My org has 160 engineers working on our e-commerce frontend and middle tiers. I constantly dive into repos and code I have no ownership of. The gitblame shows a contractor who worked here 3 years ago frequently.
Seems LLM does good in small, bad in medium, good again as small modules within big.
This is definitely something I feel is a choice. I've been experimenting quite a bit with AI generated code, and with any code that I intend to publish or maintain I've been very conscious in making the decision that I own the code and that if I'm not entirely happy with the AI generated output I have to fix it (or force the AI to fix it).
Which is a very different way of reviewing code than how you review another humans code, where you make compromises because you're equals.

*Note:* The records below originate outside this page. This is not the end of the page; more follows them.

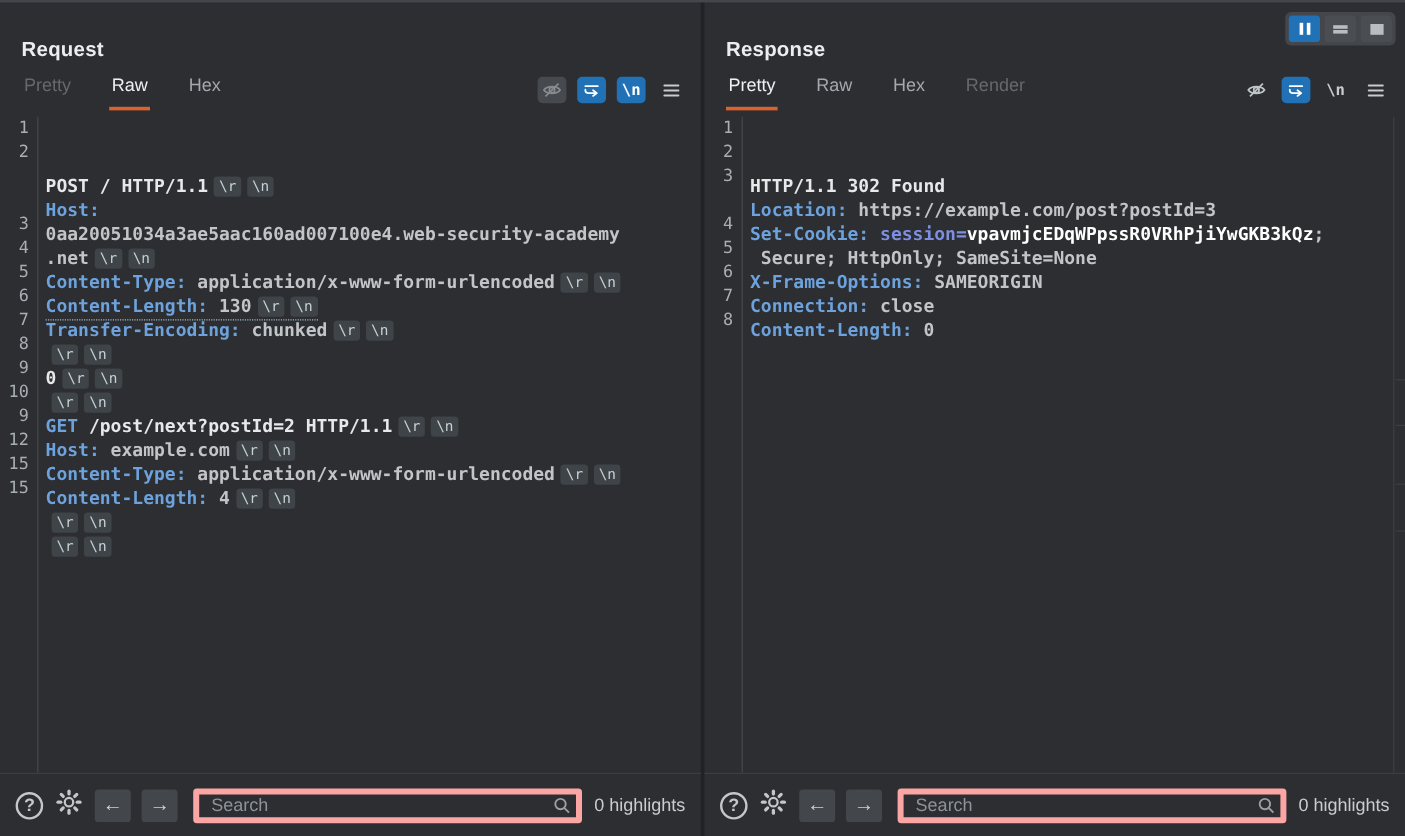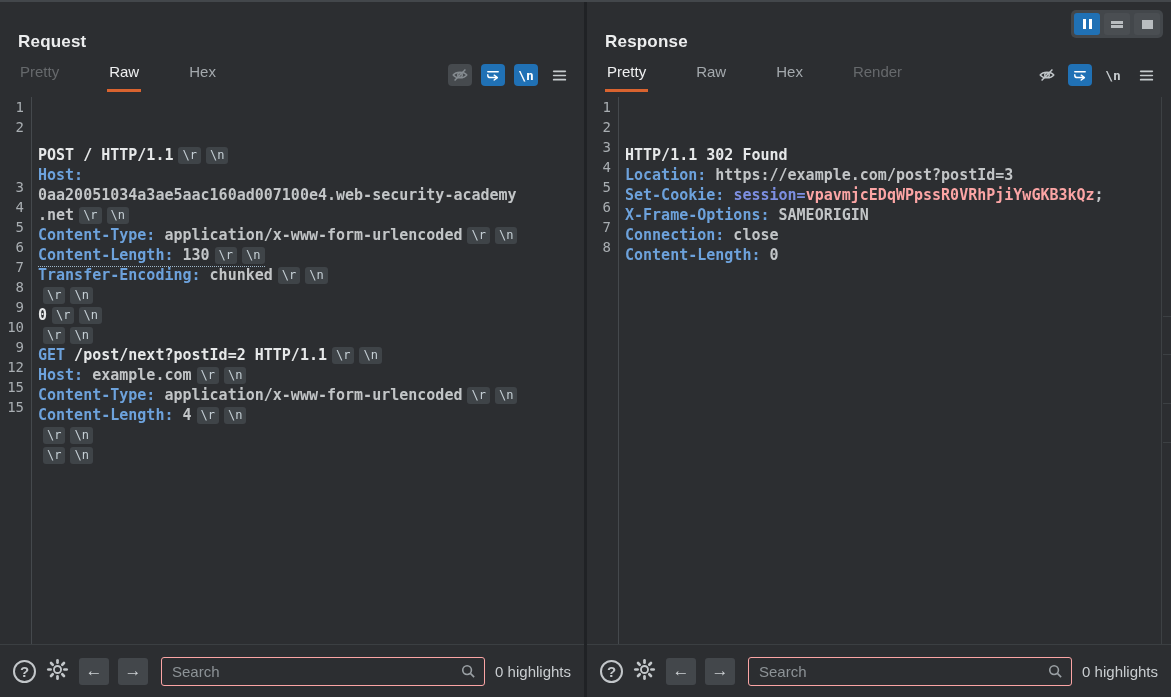--- a/index.html
+++ b/index.html
@@ -18,21 +18,21 @@
   .panel.request{width:584px;flex:none;}
   .panel.response{flex:1;}
   .v-divider{width:3px;background:#202225;flex:none;}
 
   
   .panel-header{height:95px;flex:none;position:relative;}
   .panel-title{
     font-size:17px;font-weight:bold;color:#ecedee;
     margin:30px 0 0 18px;letter-spacing:0.2px;
   }
-  .tab-row{display:flex;align-items:flex-end;margin:10px 0 0 18px;height:30px;gap:16px;}
+  .tab-row{display:flex;align-items:flex-end;margin:10px 0 0 18px;height:30px;}
   .tab{
     font-size:15px;color:#a4a9ad;margin-right:30px;padding:0 2px 9px 2px;
     cursor:default;border-bottom:3px solid transparent;
   }
   .tab.active{color:#eff0f1;border-bottom:3px solid #d9632f;}
   .tab.disabled{color:#66696c;}
   .hdr-icons{position:absolute;right:13px;top:62px;display:flex;gap:9px;align-items:center;}
   .icon-btn{
     width:24px;height:22px;border-radius:4px;display:flex;align-items:center;justify-content:center;
     background:transparent;
@@ -67,21 +67,21 @@
     color:#a9aeb2;font-weight:normal;font-size:14px;
   }
   .ct{flex:1;padding-left:7px;white-space:pre;margin-top:48px;}
   .ed-row.hl .ct{background:#3e4247;}
   .inner{display:inline-block;}
   .ed-row.dot .inner{border-bottom:1px dotted #9fb6c8;padding-bottom:1px;}
   .seg-plain{color:#e6e8e9;}
   .seg-name{color:#6da2dc;}
   .seg-value{color:#c2c5c7;}
   .seg-param{color:#7d8fe2;}
-  .seg-green{color:#fca5a5;}
+  .seg-green{color:#ffffff;}
   .crlf{
     display:inline-block;background:#3f4448;color:#c6d0d6;
     font-size:12px;font-weight:normal;border-radius:3px;
     padding:0 4px;height:17px;line-height:17px;margin-left:5px;
     vertical-align:1px;
   }
   
   .ruler{position:absolute;top:0;bottom:0;right:0;width:10px;border-left:1px solid #3d4144;}
   .ruler .tick{position:absolute;left:1px;right:0;height:1px;background:#3c4043;}
 
@@ -94,21 +94,21 @@
     width:23px;height:23px;border:2px solid #c3c7ca;border-radius:50%;
     color:#c3c7ca;font-size:15px;font-weight:bold;display:flex;align-items:center;justify-content:center;flex:none;
   }
   .gear-wrap{flex:none;display:flex;}
   .nav-btn{
     width:30px;height:27px;border-radius:3px;background:#43474b;flex:none;
     color:#cdd1d4;font-size:17px;display:flex;align-items:center;justify-content:center;
   }
   .search-wrap{flex:1;position:relative;margin-left:4px;}
   .search-input{
-    width:100%;height:29px;background:#2c2e31;border:1px solid #fca5a5;border-radius:3px;
+    width:100%;height:29px;background:#2c2e31;border:5px solid #fca5a5;border-radius:3px;
     color:#d6d8d9;font-family:"Liberation Sans",sans-serif;font-size:15px;
     padding:0 32px 0 10px;outline:none;
   }
   .search-input::placeholder{color:#8d9397;}
   .search-icon{position:absolute;right:8px;top:6px;}
   .highlights{font-size:15px;color:#c9cdd0;white-space:nowrap;margin-left:1px;flex:none;}
 </style>
 </head>
 <body>
 
@@ -332,20 +332,24 @@
           </div>
           <div class="ed-row">
             <span class="gut">2</span>
             <span class="ct"><span class="inner"><span class="seg-name">Location:</span><span class="seg-value"> https://example.com/post?postId=3</span></span></span>
           </div>
           <div class="ed-row">
             <span class="gut">3</span>
             <span class="ct"><span class="inner"><span class="seg-name">Set-Cookie:</span><span class="seg-value"> </span><span class="seg-param">session=</span><span class="seg-green">vpavmjcEDqWPpssR0VRhPjiYwGKB3kQz</span><span class="seg-value">;</span></span></span>
           </div>
           <div class="ed-row">
+            <span class="gut"></span>
+            <span class="ct"><span class="inner"><span class="seg-value"> Secure; HttpOnly; SameSite=None</span></span></span>
+          </div>
+          <div class="ed-row">
             <span class="gut">4</span>
             <span class="ct"><span class="inner"><span class="seg-name">X-Frame-Options:</span><span class="seg-value"> SAMEORIGIN</span></span></span>
           </div>
           <div class="ed-row">
             <span class="gut">5</span>
             <span class="ct"><span class="inner"><span class="seg-name">Connection:</span><span class="seg-value"> close</span></span></span>
           </div>
           <div class="ed-row">
             <span class="gut">6</span>
             <span class="ct"><span class="inner"><span class="seg-name">Content-Length:</span><span class="seg-value"> 0</span></span></span>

I think this produces fine code, not particularly quickly but used well probably somewhat quicker (and somewhat higher quality code) than not using AI.
On the flip side on some throwaway experiments and patches to personalize open source products that I have absolutely no intention of upstreaming I've made the decision that the "AI" owns the code, and gone much more down the vibe coding route. This produces unmaintainable sloppy code, but it works, and it takes a lot less work than doing it properly.
I suspect the companies that are trying to force people to use AI are going to get a lot more of the "no human ownership" code than individuals like me experimenting because they think its interesting/fun.
Yes, it's very polarized. That being said, people have shown a lot of code produced by LLMs so I don't understand the dismissive argument you make at the end.
Below is a link to a great article by Simon Willison explaining an LLM assisted workflow and the resulting coded tools.
While I greatly appreciate all of Simon Willson's publishing, these tools don't meet the criteria of the OP's comment in my opinion. Willson's tools archive all do useful, but ultimately small tasks which mostly fit the "They're okay for one-off scripts or projects you do not intend to maintain" caveat from OP.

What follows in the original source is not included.